Artist Katherine Bradford brought her light-hearted artistic process to life last Tuesday, speaking to students in the same playful manner in which she paints. Students received an inside look at a uniquely spontaneous artistic process in a lecture given at the Visual Arts Center. Bradford discussed the inspiration she finds in her chosen medium, tracing her artistic development through the course of her career.
Bradford said her interest in painting was piqued at the Bowdoin Museum of Art when she was living in Brunswick after college.
Bradford works primarily with oil to create abstract pieces that seem to show the world through an out-of-focus kaleidoscope. The vestigial figues of “Desire for Transport,” a 54” by 72” canvas piece, float lazily in oddly-shaped boats, exemplify her style, shaped from broad brush strokes and a generous application of paint.
Bradford did not take any art classes while an undergraduate at Bryn Mawr College, but decided to become a painter after moving back to Maine post-graduation. Bradford found Bowdoin to be a major resource for her burgeoning career.
“When I began painting I was living just down the road from Bowdoin,” said Bradford. “I looked to the College as a way to learn more about art.”
Specifically, Bradford found inspiration in paintings exhibited at the Museum of Art.
“One was Marsden Hartley’s seascape and another was Andrew Wyeth’s painting of a lobsterman out on the open ocean at night hauling in his lobster trap in a sparkling blaze of light,” said Bradford. “If I organized my day just right I could slip into the exhibitions at the Museum just before I headed into town to buy groceries and then I could carry this burst of inspiration all through my shopping errands.”

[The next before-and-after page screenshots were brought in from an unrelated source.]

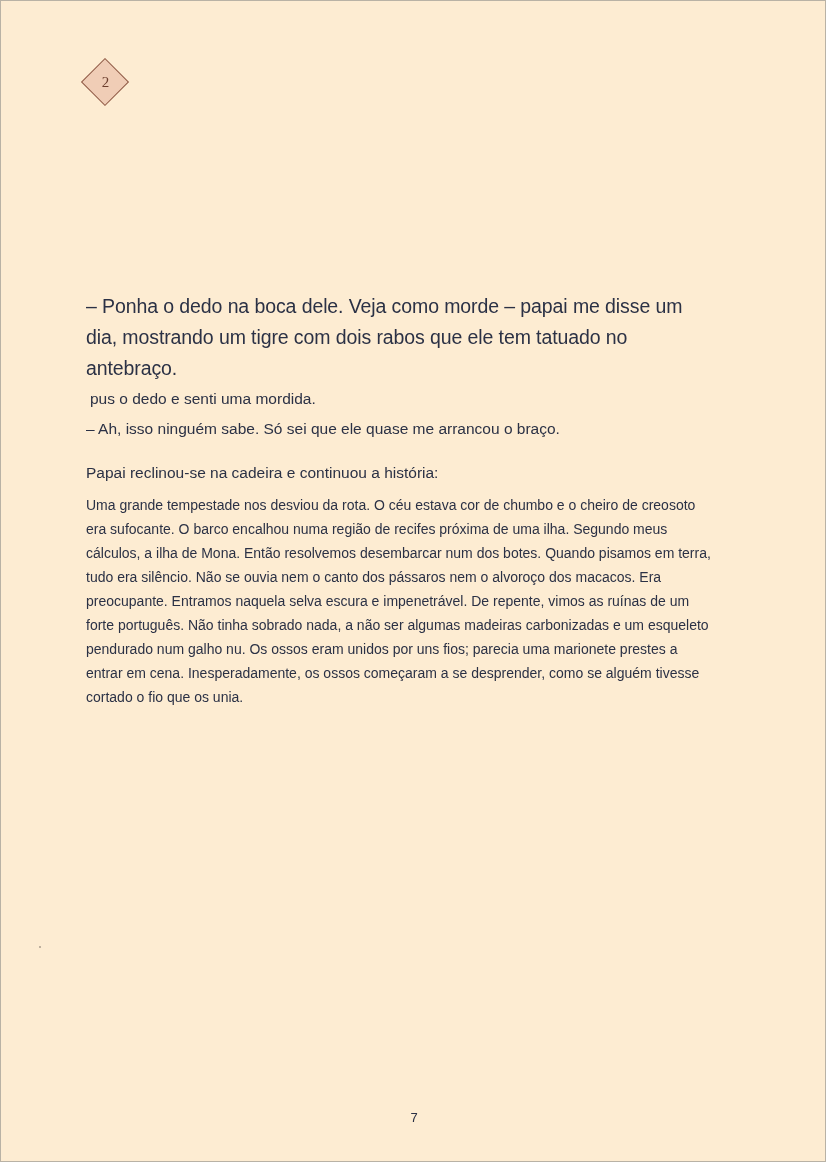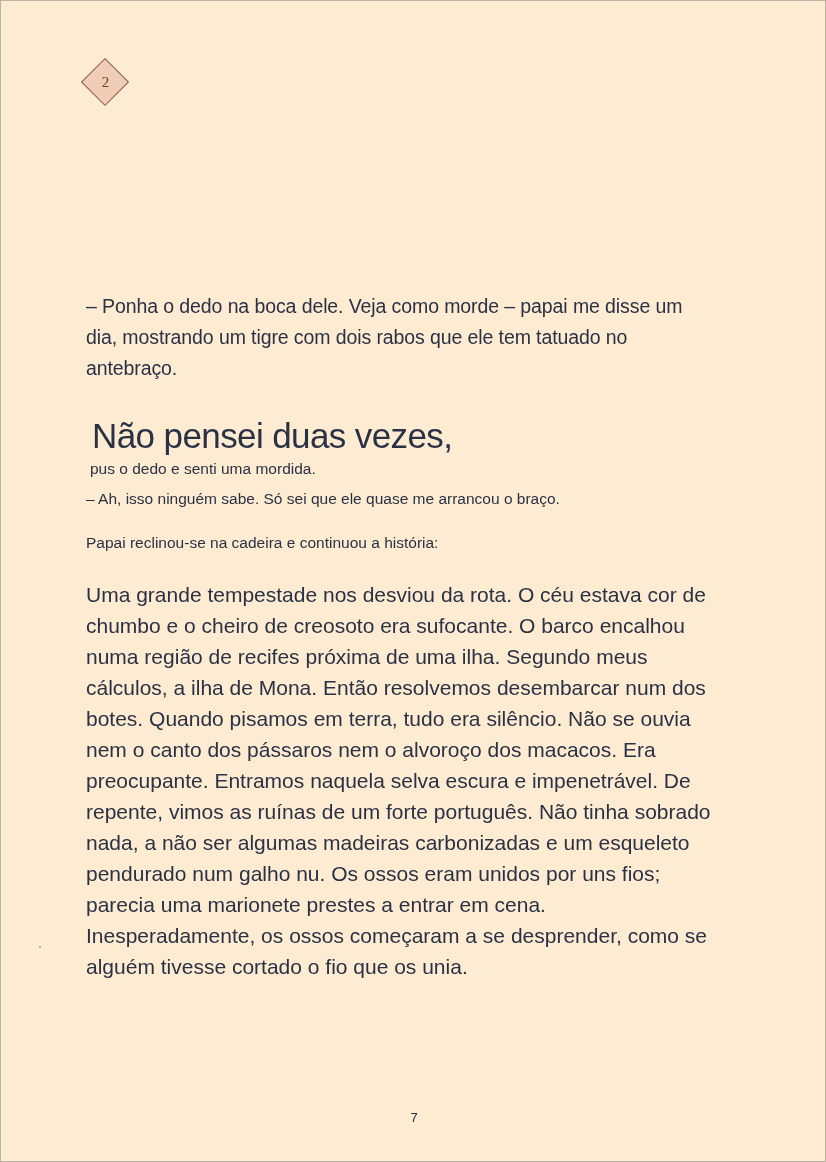"– Ponha o dedo na" .dialog-intro { margin: 0 0 32px 0 -> 0 0 4px 0 }
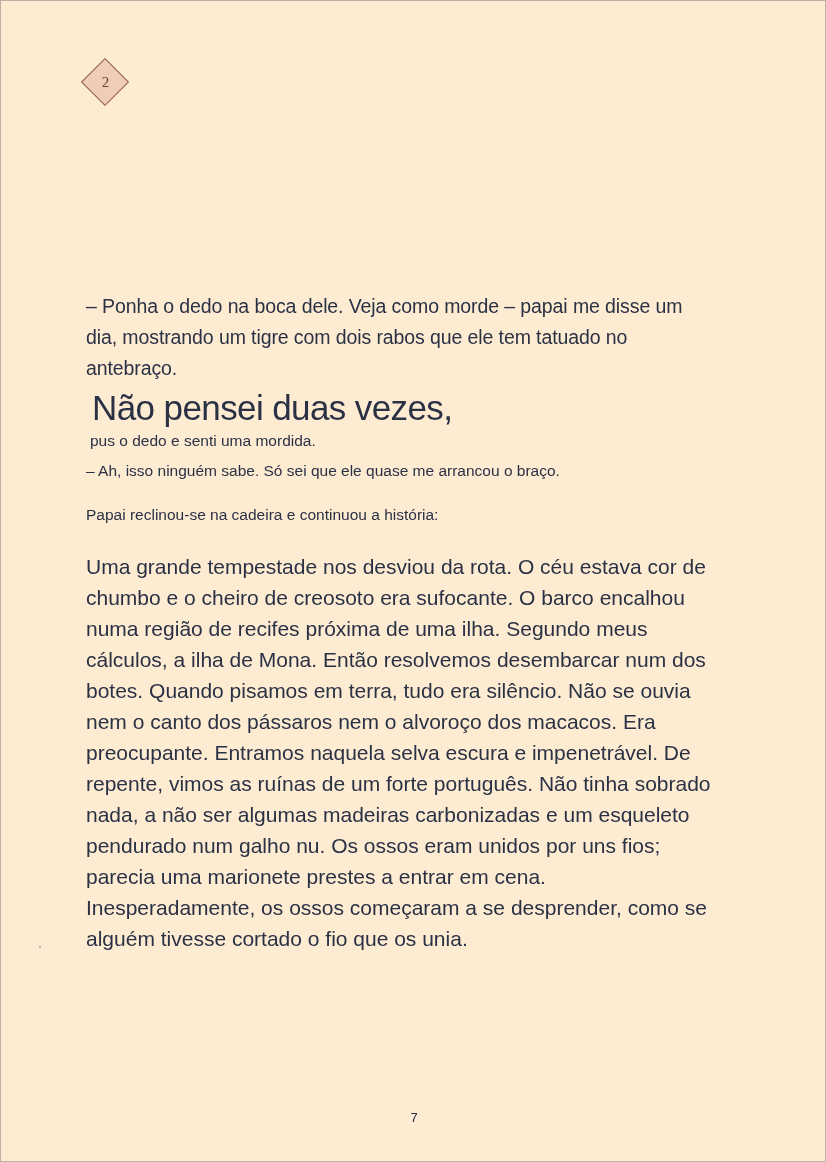"Não pensei duas vezes," p.bigline { html: <p>Não pensei duas vezes,</p> -> none }
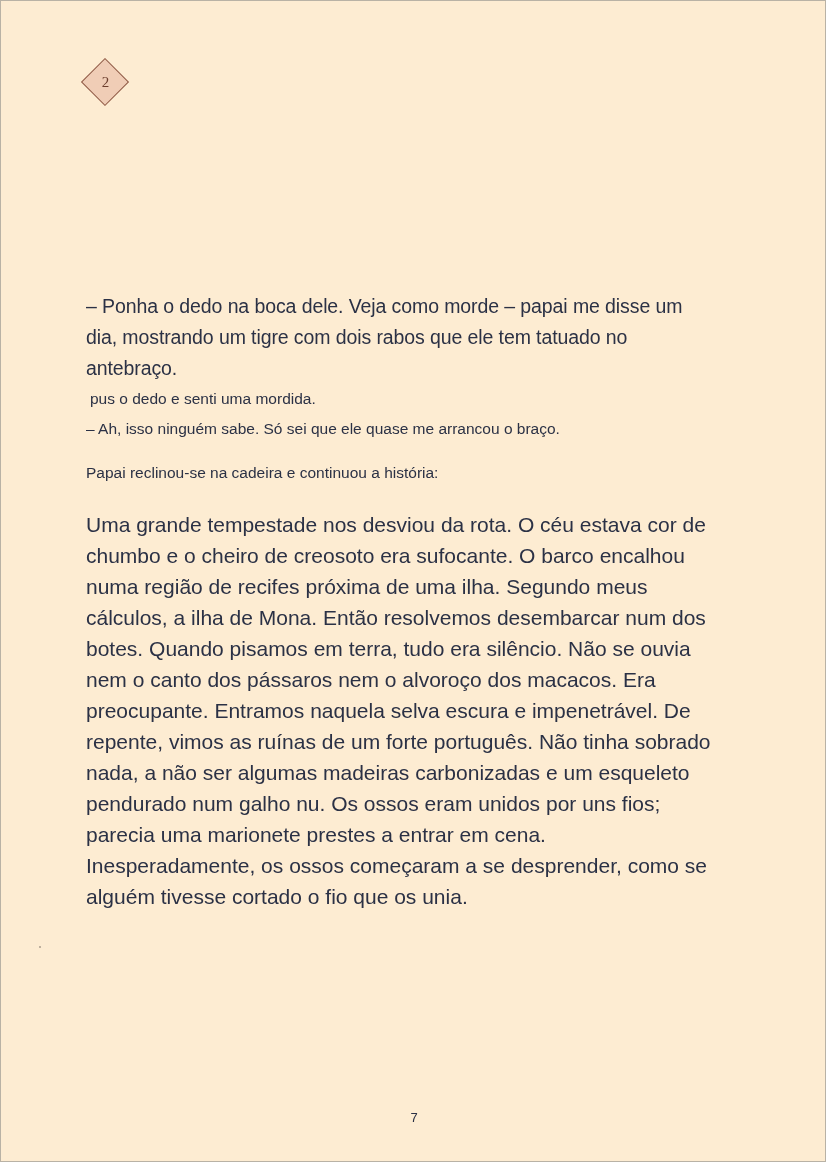"Uma grande tempestade nos desviou" .block-long { font-size: 21px -> 14px; line-height: 31px -> 24px; margin-top: 24px -> 8px }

Mark Wethli, director of the visual arts department, also played a major role in Bradford’s artistic development.
“Once I got to know Mark Wethli, he made me feel welcome at the College as a guest of the art department and a visiting artist,” said Bradford. “These visits helped me feel a part of what was going on at the college.”
Bradford has remained connected to the College ever since. After living in Maine for 11 years, she moved to New York and began renting her house to Bowdoin students during the academic year, but returns every summer. Generations of students have since rented the “Bradford House.”
“Often the students who rented my house would end up being art majors and I kept in touch with many of them,” said Bradford. “Two of them, Bryson Brodie and Chad McDermid, opened an art gallery in New York. Another one named Toby Ostrander was a renter at the house when a bad fire occurred—his entire CD collection melted; but we got through that and became friends. He is now the chief curator at the Miami Museum of Art.”
Bradford’s talk showcased her humorous and easy-going personality through her manner of presention—she was constantly joking and involving the audience—and also through her approach to making art.
Playfulness is a recurring theme in her work, and critic Peter Acheson called that quality of hers “something that could be called child-likeness or innocence.” For many viewers, it is this innocence that makes Bradford’s work so appealing.
“In reality, its extraordinarily hard to be childlike, and to look at the world with the same kind of wonder and openness as a little kid, while keeping a painting balanced and engaging,” wrote Devin Hardy ’13 in an email to The Orient. “[Bradford] has this wonderful mindset from another world and was so good at speaking in this kind of raw, wry way about her process. I think people overlook the value of being able to not take themselves so seriously, and to simply make something.”
Similar aspects of Bradford’s work appealed to Louisa Cannell ’13, who also attended the lecture.
“Bradford’s work is colorful and beautiful and carefree. Her attitude about her work also appeals to me, as she doesn’t seem bogged down in theory or the conceptual aspects like many artists are,” wrote Cannell in an email to the Orient.
“I don’t think I could have made this painting by thinking it up beforehand,” said Bradford, referring to a painting on a slide she was showing. “But I didn’t—I found it in the muck of the painting.”
This ability to find unexpected inspiration is a hallmark of Bradford’s artistic process.
“As she mentioned in her lecture, at some point she noticed how paint can look like water, which led her to painting things like swimmers and boats that interact with water,” wrote Wethli in an email to The Orient. “Importantly, it was noticing something about the nature of the paint that led her to this subject matter, not the other way around. Once she arrived at this imagery, it was still about the paint and how it behaves that gave form to these images, rather than imposing them on the painting.”
For Hardy, Bradford’s open-minded and spontaneous approach gave her confidence in her own artistic process.
“I can relate to her process, and it was so refreshing for me as an artist to hear some validation for my methods,” wrote Hardy.
Bradford summed up her approach best by showing a cartoon: a few surgeons are standing around a patient with surgical tools looking confused about how to begin. One surgeon says: “Let’s just start cutting and see what happens.”